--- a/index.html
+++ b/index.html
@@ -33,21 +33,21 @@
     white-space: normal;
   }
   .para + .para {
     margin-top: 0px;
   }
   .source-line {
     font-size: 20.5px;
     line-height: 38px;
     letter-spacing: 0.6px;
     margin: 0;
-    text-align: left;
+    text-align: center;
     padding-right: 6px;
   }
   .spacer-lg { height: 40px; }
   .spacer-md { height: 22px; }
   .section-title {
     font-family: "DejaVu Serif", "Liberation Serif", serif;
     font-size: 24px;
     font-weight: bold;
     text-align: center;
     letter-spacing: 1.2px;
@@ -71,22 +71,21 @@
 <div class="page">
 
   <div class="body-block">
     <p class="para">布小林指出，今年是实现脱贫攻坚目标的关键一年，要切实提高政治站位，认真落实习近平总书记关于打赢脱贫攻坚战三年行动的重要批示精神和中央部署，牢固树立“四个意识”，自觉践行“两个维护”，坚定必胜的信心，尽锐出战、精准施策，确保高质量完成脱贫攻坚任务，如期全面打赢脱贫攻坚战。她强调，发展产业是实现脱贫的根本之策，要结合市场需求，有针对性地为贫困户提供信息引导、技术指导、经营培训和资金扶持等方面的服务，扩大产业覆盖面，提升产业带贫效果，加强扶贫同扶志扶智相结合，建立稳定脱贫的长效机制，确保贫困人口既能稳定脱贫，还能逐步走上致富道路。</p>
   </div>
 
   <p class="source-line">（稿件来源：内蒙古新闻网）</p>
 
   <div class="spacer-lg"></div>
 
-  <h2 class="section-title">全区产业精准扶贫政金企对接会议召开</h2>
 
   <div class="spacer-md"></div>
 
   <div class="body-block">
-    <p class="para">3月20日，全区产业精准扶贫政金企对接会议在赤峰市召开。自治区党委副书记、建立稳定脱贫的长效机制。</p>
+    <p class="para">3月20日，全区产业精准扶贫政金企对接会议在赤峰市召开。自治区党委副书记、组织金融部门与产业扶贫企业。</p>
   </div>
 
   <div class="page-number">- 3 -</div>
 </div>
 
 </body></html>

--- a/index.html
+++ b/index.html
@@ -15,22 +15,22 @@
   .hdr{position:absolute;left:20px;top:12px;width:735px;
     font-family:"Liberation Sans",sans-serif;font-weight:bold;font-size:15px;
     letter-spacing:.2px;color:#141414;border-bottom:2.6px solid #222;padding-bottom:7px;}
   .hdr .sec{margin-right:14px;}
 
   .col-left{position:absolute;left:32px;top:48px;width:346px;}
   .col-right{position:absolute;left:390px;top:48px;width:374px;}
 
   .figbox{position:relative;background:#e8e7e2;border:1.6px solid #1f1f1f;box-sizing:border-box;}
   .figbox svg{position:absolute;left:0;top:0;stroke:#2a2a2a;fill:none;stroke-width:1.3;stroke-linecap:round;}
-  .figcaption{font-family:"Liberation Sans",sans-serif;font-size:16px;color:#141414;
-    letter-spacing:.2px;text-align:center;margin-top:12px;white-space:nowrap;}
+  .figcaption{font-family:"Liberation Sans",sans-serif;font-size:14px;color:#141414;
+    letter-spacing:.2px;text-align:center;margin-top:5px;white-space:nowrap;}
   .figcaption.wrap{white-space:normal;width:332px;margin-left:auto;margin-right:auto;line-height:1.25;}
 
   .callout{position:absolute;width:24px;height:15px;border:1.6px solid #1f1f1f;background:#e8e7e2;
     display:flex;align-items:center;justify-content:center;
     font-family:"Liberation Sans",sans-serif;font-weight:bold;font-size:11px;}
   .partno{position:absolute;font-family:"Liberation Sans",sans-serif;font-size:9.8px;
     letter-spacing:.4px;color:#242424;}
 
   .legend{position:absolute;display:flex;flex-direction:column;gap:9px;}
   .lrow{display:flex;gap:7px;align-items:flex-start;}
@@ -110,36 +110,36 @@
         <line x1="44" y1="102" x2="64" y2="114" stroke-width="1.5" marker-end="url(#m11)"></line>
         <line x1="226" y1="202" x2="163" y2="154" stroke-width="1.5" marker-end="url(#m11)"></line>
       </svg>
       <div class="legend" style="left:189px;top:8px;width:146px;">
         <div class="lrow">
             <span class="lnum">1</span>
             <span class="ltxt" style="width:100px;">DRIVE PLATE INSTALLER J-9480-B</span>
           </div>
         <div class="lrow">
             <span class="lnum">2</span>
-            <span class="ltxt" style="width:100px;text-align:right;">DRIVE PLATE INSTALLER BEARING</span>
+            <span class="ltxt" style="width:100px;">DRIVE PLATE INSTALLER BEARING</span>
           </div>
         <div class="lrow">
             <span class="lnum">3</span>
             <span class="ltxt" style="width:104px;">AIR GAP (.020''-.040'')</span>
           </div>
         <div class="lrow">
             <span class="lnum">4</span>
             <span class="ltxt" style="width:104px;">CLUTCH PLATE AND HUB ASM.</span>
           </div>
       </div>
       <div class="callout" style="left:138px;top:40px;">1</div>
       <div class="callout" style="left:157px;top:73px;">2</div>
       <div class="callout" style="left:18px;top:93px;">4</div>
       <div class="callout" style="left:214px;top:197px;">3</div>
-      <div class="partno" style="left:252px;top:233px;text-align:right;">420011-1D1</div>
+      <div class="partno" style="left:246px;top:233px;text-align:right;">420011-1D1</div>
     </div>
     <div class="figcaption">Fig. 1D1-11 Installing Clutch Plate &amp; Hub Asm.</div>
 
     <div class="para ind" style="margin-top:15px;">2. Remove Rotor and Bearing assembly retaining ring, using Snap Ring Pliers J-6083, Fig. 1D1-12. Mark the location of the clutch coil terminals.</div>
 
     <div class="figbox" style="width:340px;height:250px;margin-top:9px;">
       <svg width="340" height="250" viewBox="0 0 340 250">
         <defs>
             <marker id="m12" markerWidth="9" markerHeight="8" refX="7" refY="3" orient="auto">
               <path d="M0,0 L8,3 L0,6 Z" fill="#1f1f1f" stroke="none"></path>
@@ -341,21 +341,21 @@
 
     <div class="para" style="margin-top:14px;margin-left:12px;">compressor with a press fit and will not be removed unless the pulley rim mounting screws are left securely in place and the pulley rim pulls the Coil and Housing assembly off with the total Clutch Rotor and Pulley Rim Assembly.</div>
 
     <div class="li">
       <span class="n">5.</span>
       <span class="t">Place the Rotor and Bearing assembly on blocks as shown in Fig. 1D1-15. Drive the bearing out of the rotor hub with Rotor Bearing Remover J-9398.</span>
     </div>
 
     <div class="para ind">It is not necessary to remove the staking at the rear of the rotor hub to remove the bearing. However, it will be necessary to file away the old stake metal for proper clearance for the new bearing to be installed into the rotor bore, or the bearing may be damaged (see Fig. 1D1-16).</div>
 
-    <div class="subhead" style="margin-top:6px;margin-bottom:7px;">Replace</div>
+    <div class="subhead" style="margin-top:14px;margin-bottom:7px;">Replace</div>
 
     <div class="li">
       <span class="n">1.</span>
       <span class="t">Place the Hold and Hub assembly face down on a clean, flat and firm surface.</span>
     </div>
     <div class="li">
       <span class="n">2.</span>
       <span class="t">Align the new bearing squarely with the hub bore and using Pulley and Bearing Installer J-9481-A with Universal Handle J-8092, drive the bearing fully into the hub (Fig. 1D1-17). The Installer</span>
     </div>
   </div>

> _The task_
Set down the full listing a second time, exactly as given.

> _Task response_
--- a/index.html
+++ b/index.html
@@ -33,21 +33,21 @@
     white-space: normal;
   }
   .para + .para {
     margin-top: 0px;
   }
   .source-line {
     font-size: 20.5px;
     line-height: 38px;
     letter-spacing: 0.6px;
     margin: 0;
-    text-align: left;
+    text-align: center;
     padding-right: 6px;
   }
   .spacer-lg { height: 40px; }
   .spacer-md { height: 22px; }
   .section-title {
     font-family: "DejaVu Serif", "Liberation Serif", serif;
     font-size: 24px;
     font-weight: bold;
     text-align: center;
     letter-spacing: 1.2px;
@@ -71,22 +71,21 @@
 <div class="page">
 
   <div class="body-block">
     <p class="para">布小林指出，今年是实现脱贫攻坚目标的关键一年，要切实提高政治站位，认真落实习近平总书记关于打赢脱贫攻坚战三年行动的重要批示精神和中央部署，牢固树立“四个意识”，自觉践行“两个维护”，坚定必胜的信心，尽锐出战、精准施策，确保高质量完成脱贫攻坚任务，如期全面打赢脱贫攻坚战。她强调，发展产业是实现脱贫的根本之策，要结合市场需求，有针对性地为贫困户提供信息引导、技术指导、经营培训和资金扶持等方面的服务，扩大产业覆盖面，提升产业带贫效果，加强扶贫同扶志扶智相结合，建立稳定脱贫的长效机制，确保贫困人口既能稳定脱贫，还能逐步走上致富道路。</p>
   </div>
 
   <p class="source-line">（稿件来源：内蒙古新闻网）</p>
 
   <div class="spacer-lg"></div>
 
-  <h2 class="section-title">全区产业精准扶贫政金企对接会议召开</h2>
 
   <div class="spacer-md"></div>
 
   <div class="body-block">
-    <p class="para">3月20日，全区产业精准扶贫政金企对接会议在赤峰市召开。自治区党委副书记、建立稳定脱贫的长效机制。</p>
+    <p class="para">3月20日，全区产业精准扶贫政金企对接会议在赤峰市召开。自治区党委副书记、组织金融部门与产业扶贫企业。</p>
   </div>
 
   <div class="page-number">- 3 -</div>
 </div>
 
 </body></html>

--- a/index.html
+++ b/index.html
@@ -15,22 +15,22 @@
   .hdr{position:absolute;left:20px;top:12px;width:735px;
     font-family:"Liberation Sans",sans-serif;font-weight:bold;font-size:15px;
     letter-spacing:.2px;color:#141414;border-bottom:2.6px solid #222;padding-bottom:7px;}
   .hdr .sec{margin-right:14px;}
 
   .col-left{position:absolute;left:32px;top:48px;width:346px;}
   .col-right{position:absolute;left:390px;top:48px;width:374px;}
 
   .figbox{position:relative;background:#e8e7e2;border:1.6px solid #1f1f1f;box-sizing:border-box;}
   .figbox svg{position:absolute;left:0;top:0;stroke:#2a2a2a;fill:none;stroke-width:1.3;stroke-linecap:round;}
-  .figcaption{font-family:"Liberation Sans",sans-serif;font-size:16px;color:#141414;
-    letter-spacing:.2px;text-align:center;margin-top:12px;white-space:nowrap;}
+  .figcaption{font-family:"Liberation Sans",sans-serif;font-size:14px;color:#141414;
+    letter-spacing:.2px;text-align:center;margin-top:5px;white-space:nowrap;}
   .figcaption.wrap{white-space:normal;width:332px;margin-left:auto;margin-right:auto;line-height:1.25;}
 
   .callout{position:absolute;width:24px;height:15px;border:1.6px solid #1f1f1f;background:#e8e7e2;
     display:flex;align-items:center;justify-content:center;
     font-family:"Liberation Sans",sans-serif;font-weight:bold;font-size:11px;}
   .partno{position:absolute;font-family:"Liberation Sans",sans-serif;font-size:9.8px;
     letter-spacing:.4px;color:#242424;}
 
   .legend{position:absolute;display:flex;flex-direction:column;gap:9px;}
   .lrow{display:flex;gap:7px;align-items:flex-start;}
@@ -110,36 +110,36 @@
         <line x1="44" y1="102" x2="64" y2="114" stroke-width="1.5" marker-end="url(#m11)"></line>
         <line x1="226" y1="202" x2="163" y2="154" stroke-width="1.5" marker-end="url(#m11)"></line>
       </svg>
       <div class="legend" style="left:189px;top:8px;width:146px;">
         <div class="lrow">
             <span class="lnum">1</span>
             <span class="ltxt" style="width:100px;">DRIVE PLATE INSTALLER J-9480-B</span>
           </div>
         <div class="lrow">
             <span class="lnum">2</span>
-            <span class="ltxt" style="width:100px;text-align:right;">DRIVE PLATE INSTALLER BEARING</span>
+            <span class="ltxt" style="width:100px;">DRIVE PLATE INSTALLER BEARING</span>
           </div>
         <div class="lrow">
             <span class="lnum">3</span>
             <span class="ltxt" style="width:104px;">AIR GAP (.020''-.040'')</span>
           </div>
         <div class="lrow">
             <span class="lnum">4</span>
             <span class="ltxt" style="width:104px;">CLUTCH PLATE AND HUB ASM.</span>
           </div>
       </div>
       <div class="callout" style="left:138px;top:40px;">1</div>
       <div class="callout" style="left:157px;top:73px;">2</div>
       <div class="callout" style="left:18px;top:93px;">4</div>
       <div class="callout" style="left:214px;top:197px;">3</div>
-      <div class="partno" style="left:252px;top:233px;text-align:right;">420011-1D1</div>
+      <div class="partno" style="left:246px;top:233px;text-align:right;">420011-1D1</div>
     </div>
     <div class="figcaption">Fig. 1D1-11 Installing Clutch Plate &amp; Hub Asm.</div>
 
     <div class="para ind" style="margin-top:15px;">2. Remove Rotor and Bearing assembly retaining ring, using Snap Ring Pliers J-6083, Fig. 1D1-12. Mark the location of the clutch coil terminals.</div>
 
     <div class="figbox" style="width:340px;height:250px;margin-top:9px;">
       <svg width="340" height="250" viewBox="0 0 340 250">
         <defs>
             <marker id="m12" markerWidth="9" markerHeight="8" refX="7" refY="3" orient="auto">
               <path d="M0,0 L8,3 L0,6 Z" fill="#1f1f1f" stroke="none"></path>
@@ -341,21 +341,21 @@
 
     <div class="para" style="margin-top:14px;margin-left:12px;">compressor with a press fit and will not be removed unless the pulley rim mounting screws are left securely in place and the pulley rim pulls the Coil and Housing assembly off with the total Clutch Rotor and Pulley Rim Assembly.</div>
 
     <div class="li">
       <span class="n">5.</span>
       <span class="t">Place the Rotor and Bearing assembly on blocks as shown in Fig. 1D1-15. Drive the bearing out of the rotor hub with Rotor Bearing Remover J-9398.</span>
     </div>
 
     <div class="para ind">It is not necessary to remove the staking at the rear of the rotor hub to remove the bearing. However, it will be necessary to file away the old stake metal for proper clearance for the new bearing to be installed into the rotor bore, or the bearing may be damaged (see Fig. 1D1-16).</div>
 
-    <div class="subhead" style="margin-top:6px;margin-bottom:7px;">Replace</div>
+    <div class="subhead" style="margin-top:14px;margin-bottom:7px;">Replace</div>
 
     <div class="li">
       <span class="n">1.</span>
       <span class="t">Place the Hold and Hub assembly face down on a clean, flat and firm surface.</span>
     </div>
     <div class="li">
       <span class="n">2.</span>
       <span class="t">Align the new bearing squarely with the hub bore and using Pulley and Bearing Installer J-9481-A with Universal Handle J-8092, drive the bearing fully into the hub (Fig. 1D1-17). The Installer</span>
     </div>
   </div>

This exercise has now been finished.